Wednesday's Market Minute: The Stocks-Bonds Relationship Is Almost Overheated Again

Throughout the thirty-year bond bull market, stocks have gone up, as they are prone to do; yields went down as stocks climbed. Even during periods of growth, the Federal Reserve's containment of the bond market has meant sell-offs in Treasuries are short-lived. The Fed even cut rates three times last year as inflation was climbing. While central banks' determination to keep yields low has reduced much of whatever economic signaling power bonds had, portfolio managers around the world still categorize Treasuries as a safety asset class, and they do for the most part respond to short-term events as a risk-off trade. Investors shouldn't ignore periods when the stock market looks particularly optimistic next to Treasuries.
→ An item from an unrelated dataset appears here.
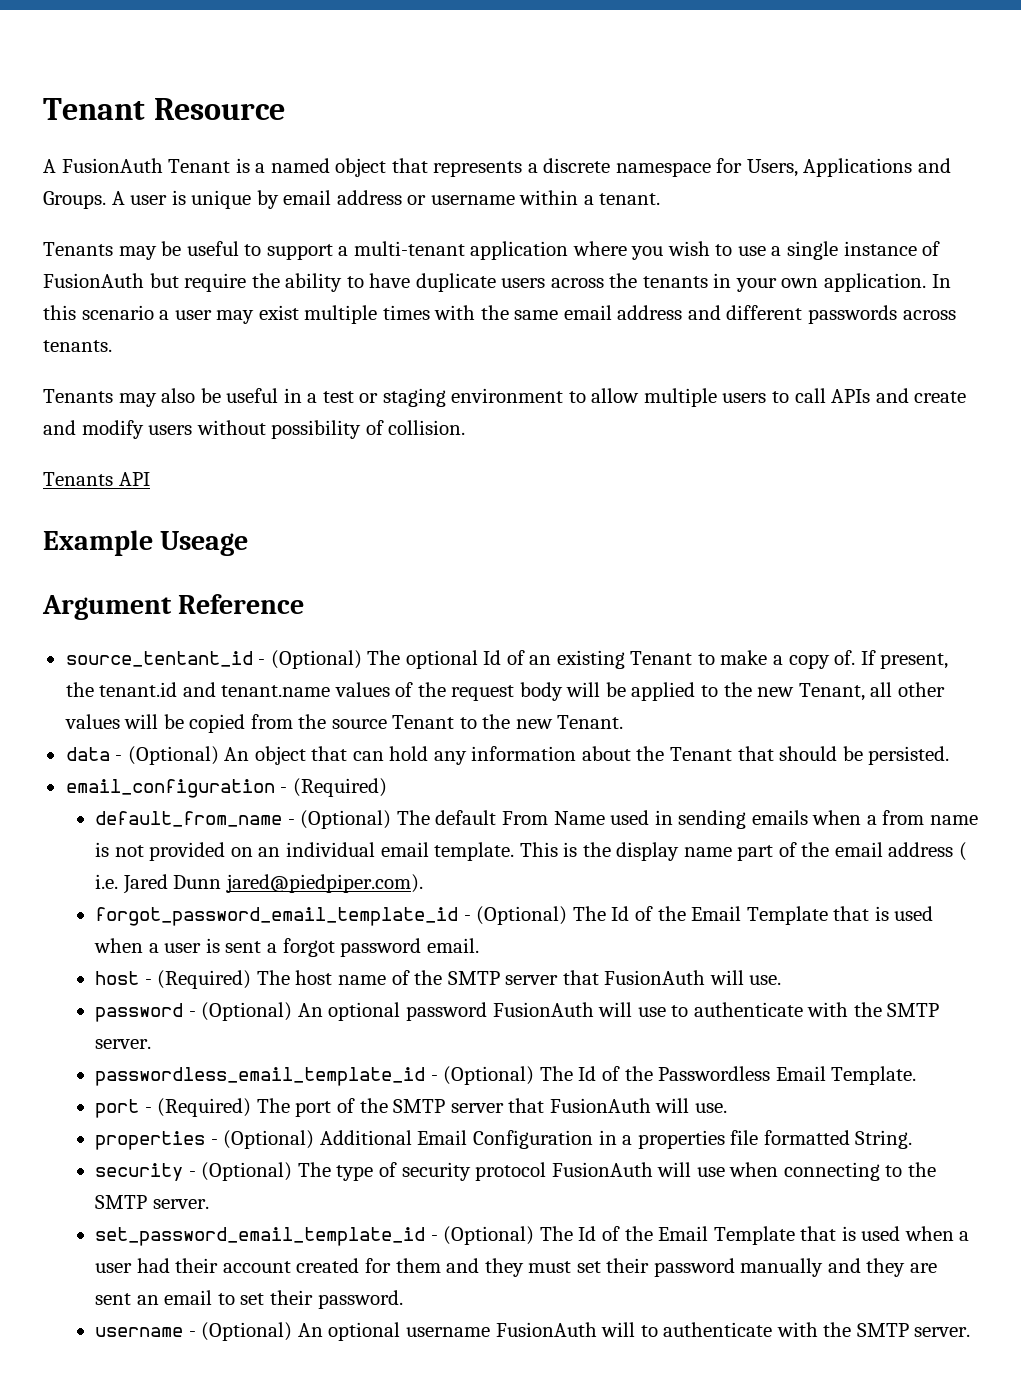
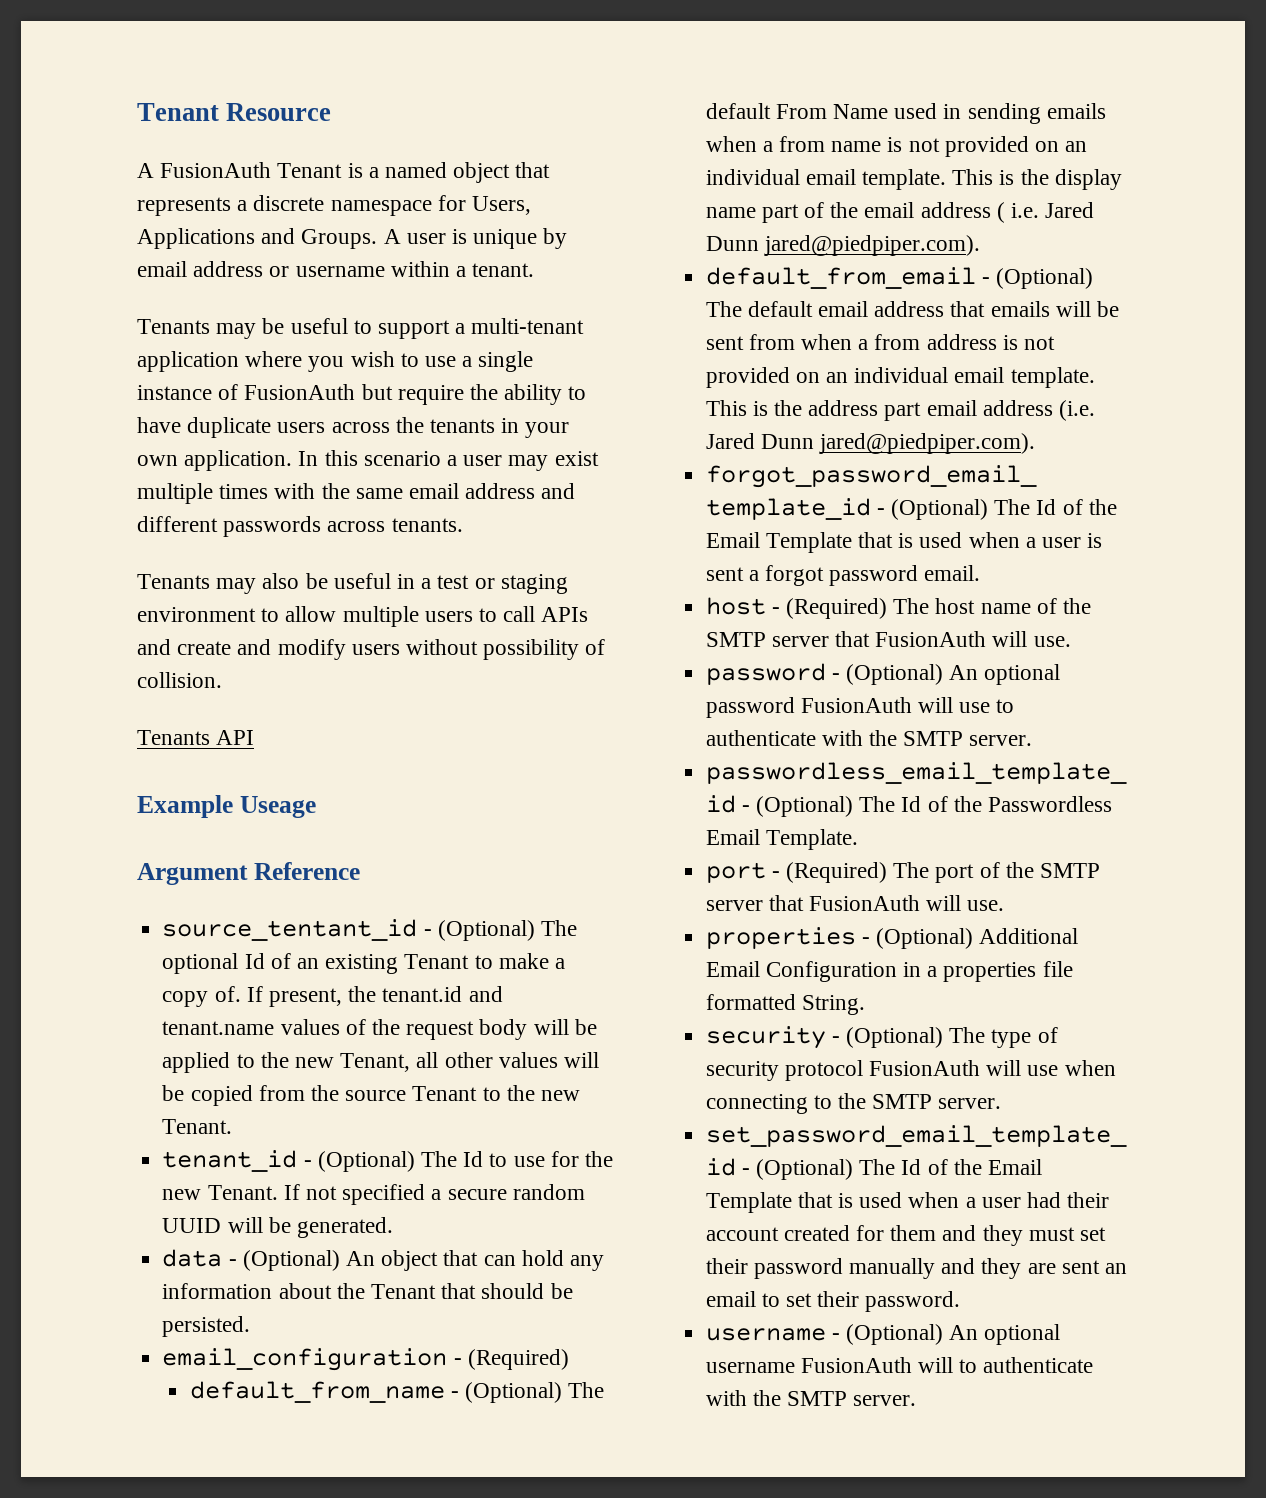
+ tenant_id - (Optional) The Id to use for the new Tenant. If not specified a secure random UUID will be generated.
+ default_from_email - (Optional) The default email address that emails will be sent from when a from address is not provided on an individual email template. This is the address part email address (i.e. Jared Dunn jared@piedpiper.com).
Just because a correlation exists doesn't mean it's not worth understanding when the relationship is particularly strong or weak, just like a stock generally goes up but can be overbought or oversold. On February 21, I wrote that the relationship between stocks and bonds was getting untenable. The combined momentum of TLT and QQQ, measured by RSI, was consistently above 135, near-unprecedented and the highest since 2008. That turned out to be almost the exact high for the stock market, and two weeks later, bonds joined in the selling with one of the worst weeks in history for combined stocks and bond returns.

We're not quite there today -- the combined RSI is about 132, but the same metric using gold instead of bonds is extremely elevated. What's more, the equity market may not be overheated, but if its orientation over the last three weeks to small-caps, value shares, and cyclical plays holds, it will be even more difficult to reconcile with the breakout in Treasuries.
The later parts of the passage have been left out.